Cole Hamels, Rangers, $17,100 – On paper, the matchup against the Cardinals has gone from horrendous to a positive for opposing pitchers over the course of just a few weeks. Why? Both Stephen Piscotty and Matt Holliday are ice cold this month and they would present the largest obstacles for Hamels in this matchup. Just how bad has Piscotty, one of the best hitters in the league versus LHP, been in the month of June? After a 24.2-percent line drive rate in May, Piscotty’s rate is down all the way to 13.8-percent this month and he’s striking out at 22.7-percent compared to just 10.9-percent last month. Meanwhile, Holliday is slashing just .237/.326/.395 in June. Hell, even Jhonny Peralta has struggled in 11 ABs against LHP since returning from the DLs. These combination of struggles have led the Cardinals to rank in the bottom 10 of wOBA, wRC+, ISO and AVG against LHPs overall. Looking back at last season, they ranked as an overall favorable matchup against the handedness as well, so this could just be a case of natural regression. As long as they’re struggling, Hamels is looking like a fantastic start against them, especially at the affordable price tag.

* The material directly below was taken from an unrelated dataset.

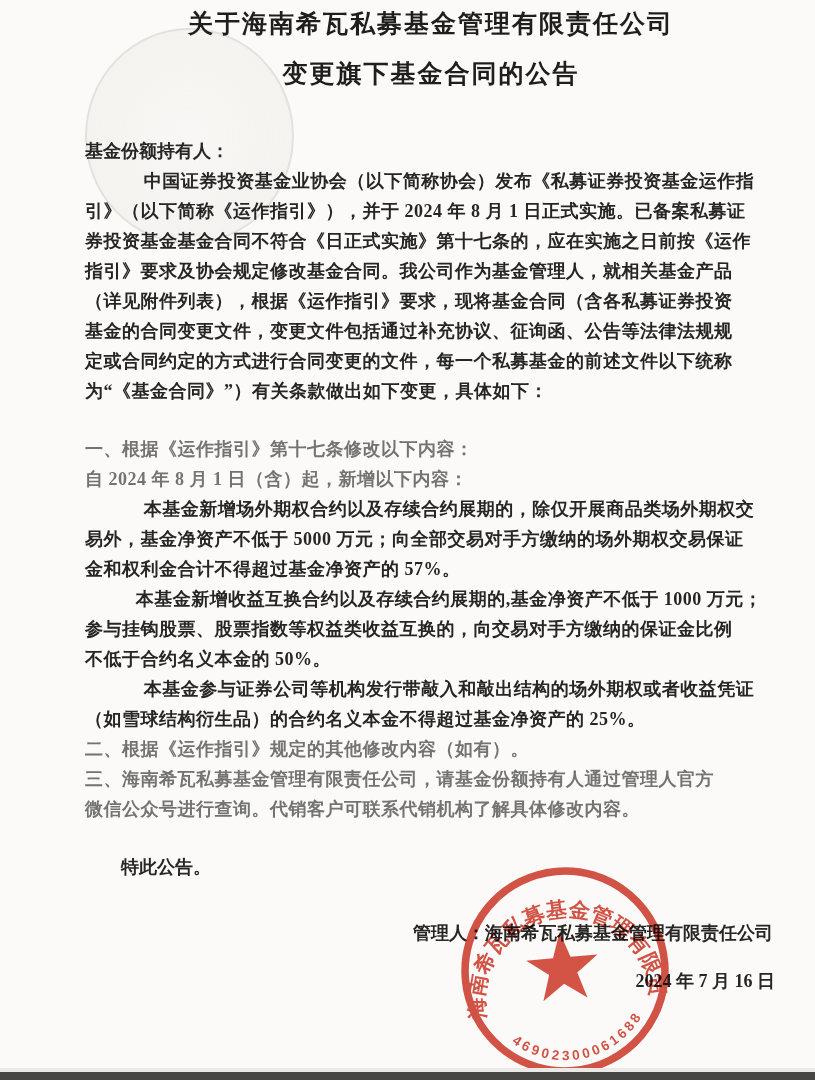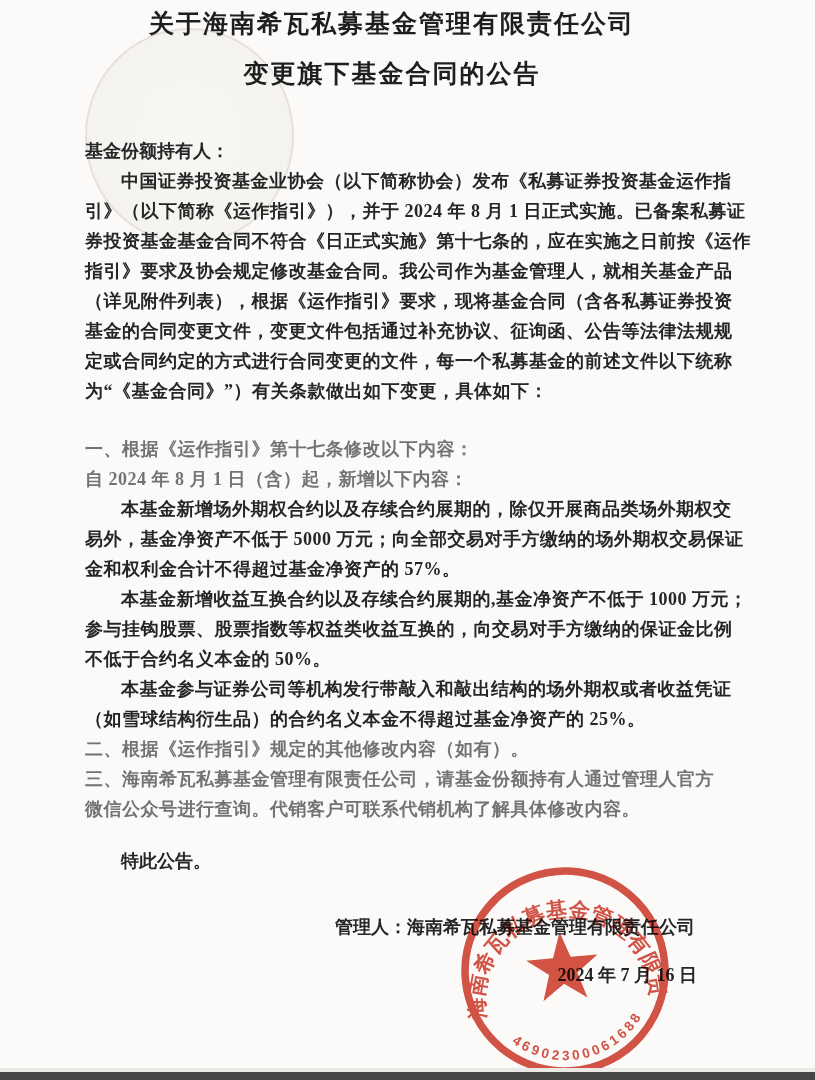"关于海南希瓦私募基金管理有限责任公司" .content { padding: 0 116px 0 85px -> 0 38px 0 85px }
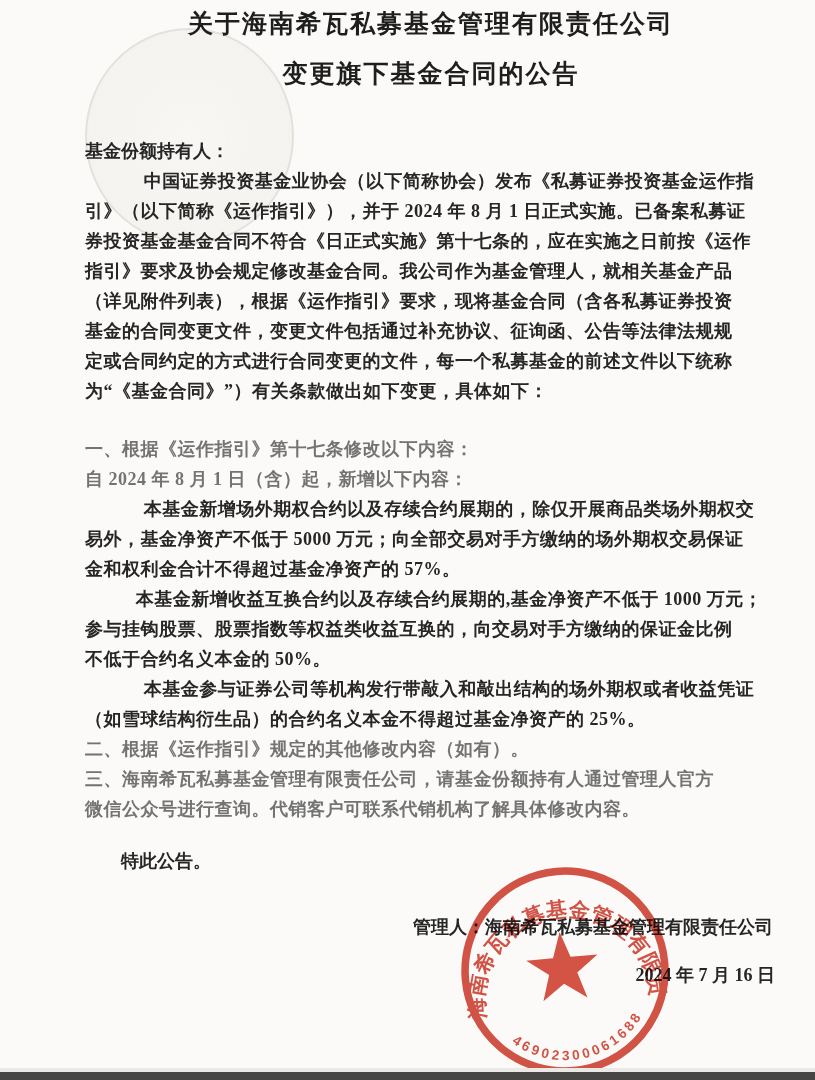"特此公告。" .closing { margin-top: 22px -> 28px }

Matt Shoemaker, Angels, $16,800 – Dollar-for-dollar, the best pitching play on the entire slate is Matt Shoemaker. In the Harvey tidbit, I eluded to the fact that he has turned the corner, but Shoemaker’s transformation has been even more amazing to watch. After temporarily being sent down at the beginning of May, Shoemaker has looked like a completely different pitcher. Whatever the team did to tweak his mechanics worked because Shoemaker produced a 3.28 ERA in May and is working on a 2.38 ERA in June through 22.2 IP. Now he’ll face an opponent (Athletics) who rank in the bottom 10 of wOBA, wRC+, ISO, BB rate, OBP and hard hit rate and are arguably without their best offensive weapon (Josh Reddick). He’s priced the cheapest of all three options in this article and could possess the most upside due to his newfound dominance. Start him anywhere and everywhere.